Elle ajoute que l’entrepreneur social peut également travailler avec des collectivités locales.

Nécessité de légiférer l’entrepreneuriat social

Sur les 170 projets accompagnés par l’incubateur ACSE, 38% ont créé des entreprises. Les raisons qui poussent les 60% à abandonner sont diverses. Cependant, l’inexistence d’un statut juridique pour l’entrepreneur social est un des facteurs d’abandon.

«L’entreprise à caractère social n’a aucun statut juridique en Algérie. Il est contraint de créer une entreprise classique et subir le poids de la fiscalité. L’entreprise sociale ne peut pas être considérée comme une entreprise classique.»

Aujourd’hui en Algérie, il existe un modèle hybride de l’entreprise sociale. Ils créent à la fois une entreprise et une association. «Il faut savoir que l’entreprise sociale a des activités lucratives et non lucratives. En l’absence de statut qui permet d’englober tout cela, les entrepreneurs sociaux choisissent deux statuts différents. Il est nécessaire aujourd’hui que les autorités concernées définissent clairement le statut de l’entrepreneur social pour permettre à ces entrepreneurs de s’épanouir», informe Mme Benslama.

Elle estime que cette action doit se faire en concertation avec les acteurs de cet écosystème. Elle cite quelques actions à entreprendre, notamment la définition du problème social et le modèle économique. La gestion de l’excédent de la trésorerie. Définir le mode de gouvernance, etc.

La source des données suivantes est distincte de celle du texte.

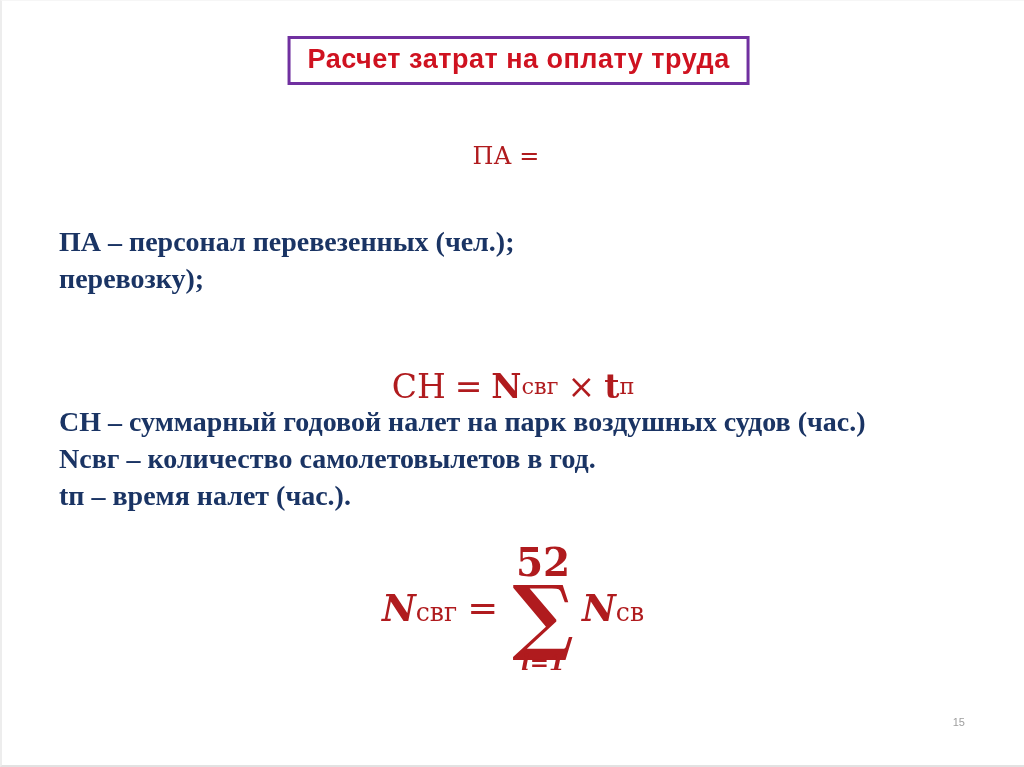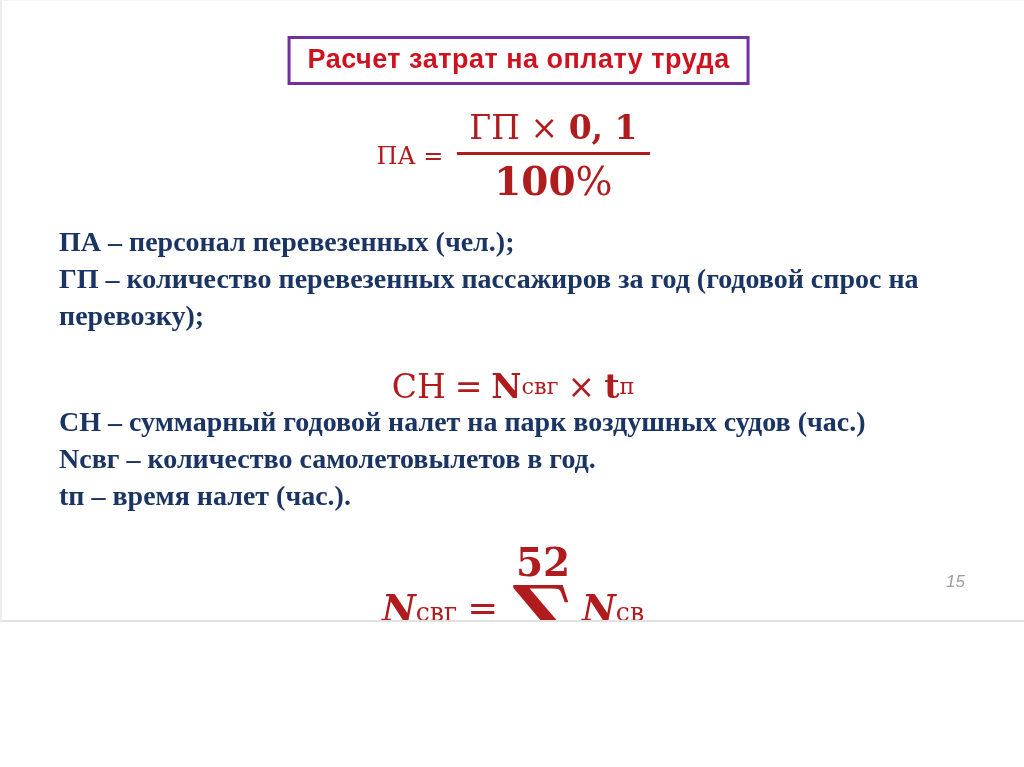--- a/index.html
+++ b/index.html
@@ -5,7 +5,7 @@
   * { margin:0; padding:0; box-sizing:border-box; }
   html,body { width:1024px; height:767px; background:#ffffff; }
   .slide {
-    position:relative; width:1024px; height:622px; background:#ffffff;
+    position:relative; width:1024px; height:767px; background:#ffffff;
     border-left:2px solid #ededed; border-bottom:2px solid #e2e2e2; border-top:1px solid #f6f6f6;
     overflow:hidden;
     font-family:"Liberation Serif", serif;

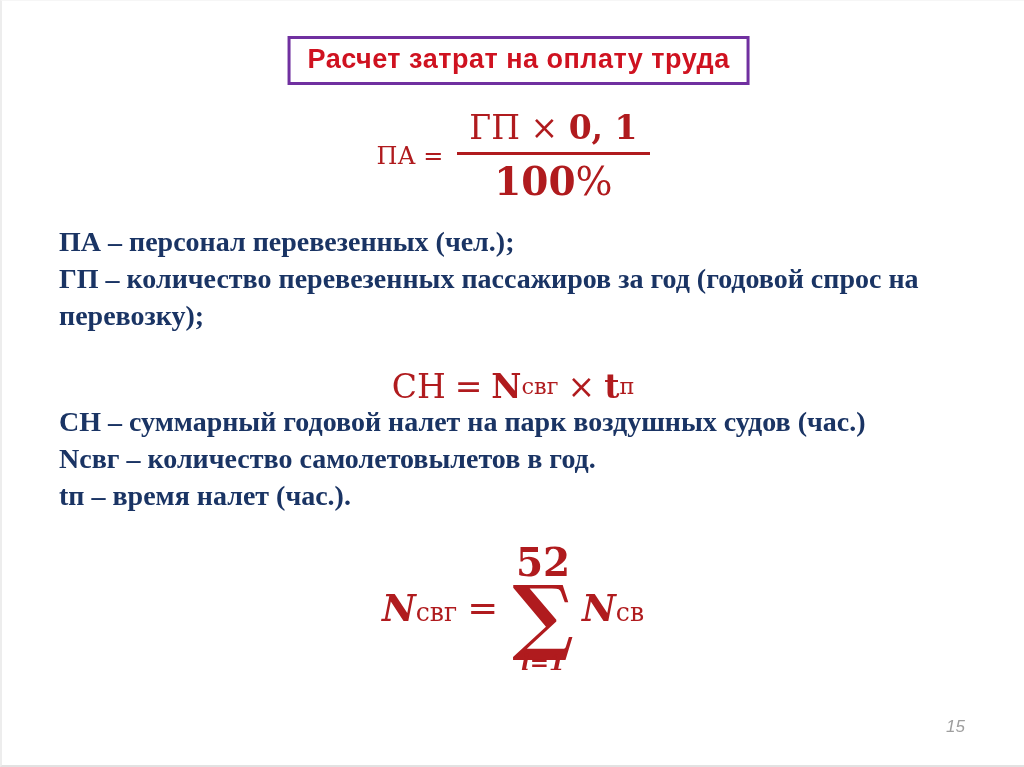--- a/index.html
+++ b/index.html
@@ -67,11 +67,6 @@
 
   <div class="formula-row f1 math">
     <span class="lhs"><span>ПА</span>&nbsp;<span>=</span></span>
-    <span class="frac">
-      <span class="num"><span>ГП</span> <span>×</span> <span class="b">0, 1</span></span>
-      <span class="bar"></span>
-      <span class="den"><span class="b">100</span><span>%</span></span>
-    </span>
   </div>
 
   <div class="defs defs1">

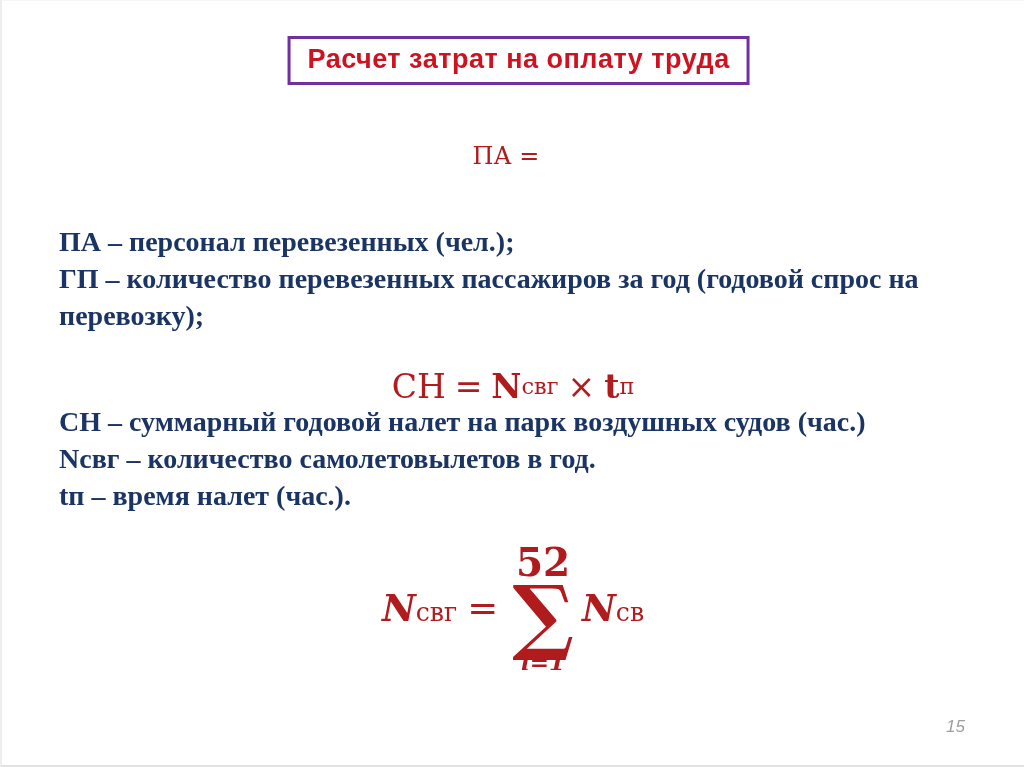--- a/index.html
+++ b/index.html
@@ -71,7 +71,6 @@
 
   <div class="defs defs1">
     <div>ПА – персонал перевезенных (чел.);</div>
-    <div>ГП – количество перевезенных пассажиров за год (годовой спрос на</div>
     <div>перевозку);</div>
   </div>
 

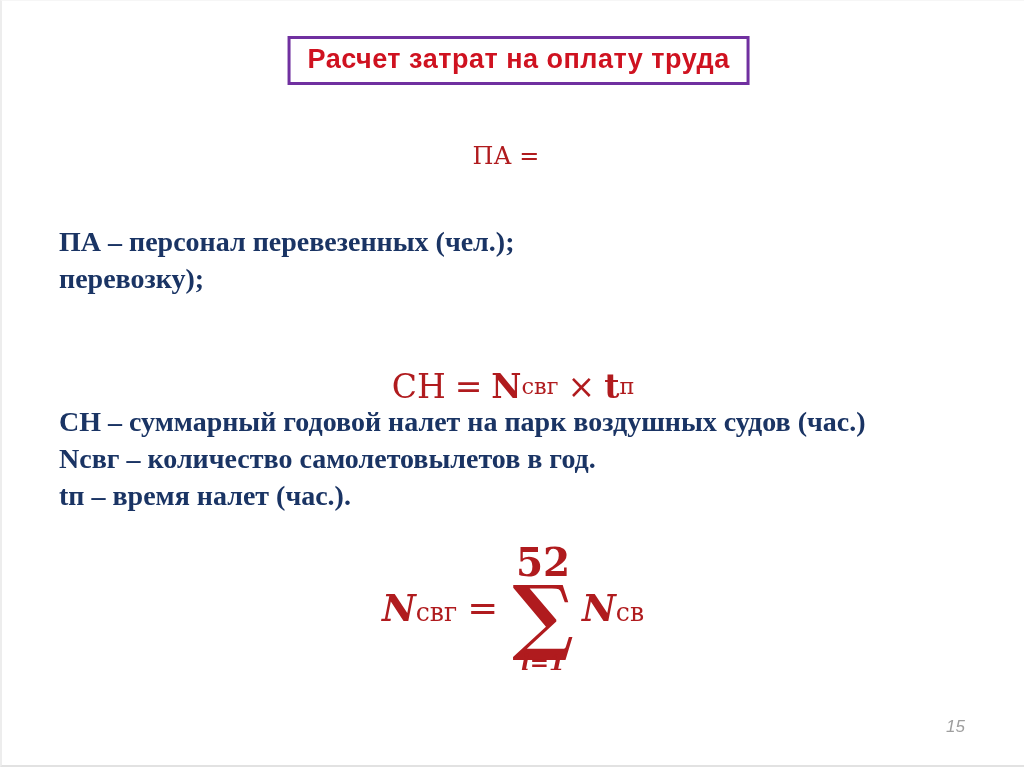--- a/index.html
+++ b/index.html
@@ -52,8 +52,8 @@
   .sum-lower { font-size:23px; }
   .f3 .rhs { margin-left:8px; }
   .page-number {
-    position:absolute; right:59px; bottom:28px;
-    font-family:"Liberation Sans", sans-serif; font-size:17px; color:#9e9e9e;font-style:italic;
+    position:absolute; right:59px; bottom:37px;
+    font-family:"Liberation Sans", sans-serif; font-size:11px; color:#9e9e9e;
   }
 </style>
 </head>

«Si on prend par exemple la gestion de l’excédent de la trésorerie, c’est une condition dans l’entrepreneuriat social de réinvestir le surplus généré par l’activité économique. Concernant le mode de gouvernance, certaines entreprises sociales impliquent toutes les parties prenantes du projet, notamment les partenaires», précise-t-elle.

L’exemple Safitech

Sami Moffouki fait partie de ces entrepreneurs sociaux qui bravent les difficultés. Son projet, un système d’irrigation intelligent doté d’une précision optimale, baptisé Safitech.

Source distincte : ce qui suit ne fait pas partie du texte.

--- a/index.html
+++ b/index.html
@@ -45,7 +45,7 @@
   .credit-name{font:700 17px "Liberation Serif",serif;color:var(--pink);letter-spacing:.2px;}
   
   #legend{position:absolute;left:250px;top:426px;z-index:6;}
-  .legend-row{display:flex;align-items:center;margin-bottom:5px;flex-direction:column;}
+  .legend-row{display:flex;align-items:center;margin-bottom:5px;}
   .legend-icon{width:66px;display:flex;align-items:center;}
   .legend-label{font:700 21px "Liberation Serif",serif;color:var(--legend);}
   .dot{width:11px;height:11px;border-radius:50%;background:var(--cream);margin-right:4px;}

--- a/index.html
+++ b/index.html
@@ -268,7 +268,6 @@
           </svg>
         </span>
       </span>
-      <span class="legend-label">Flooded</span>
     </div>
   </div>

Basé à Oran, Sami Moffouki explique que ce système permet de collecter des données agricoles d’une grande précision qui seront utilisées pour développer un programme d’irrigation adaptée aux besoins de la plantation. Safitech optimise la consommation d’eau, accroît le rendement de la terre et réduit l’empreinte environnementale.

«Pour faire simple, il s’agit d’une console qui sera installée dans l’armoire de l’agriculteur et qui permet de gérer à distance l’irrigation. Un système muni de capteurs est installé dans le gouteur d’irrigation. Grâce au capteur, on relève la qualité de la terre, sa salinité, les données météorologiques, la quantité d’eau et bien d’autres données qui permettent de calculer la quantité d’eau nécessaire avec une très grande précision», explique-t-il.

Cette technique a fait ses preuves sur une culture de maïs à Oran. Grâce à ce système d’irrigation, la récolte qui prend habituellement six mois a été réalisée en seulement trois mois. La quantité de maïs a également été optimisée, selon Sami Moffouki.

«La quantité de maïs par hectare a doublé. On est passé de 500 kg à une tonne par hectare. Il faut cependant veiller à ce que les capteurs remontent les bonnes données. C’est ce qui permet à l’algorithme de développer un programme d’irrigation efficace», indique-t-il.

Qu’ils soient dans l’agriculture, le tourisme responsable, ou encore l’aide à la personne, des projets ambitieux tentent de venir à bout des problématiques sociales en attendant que cette forme entrepreneuriale soit reconnue.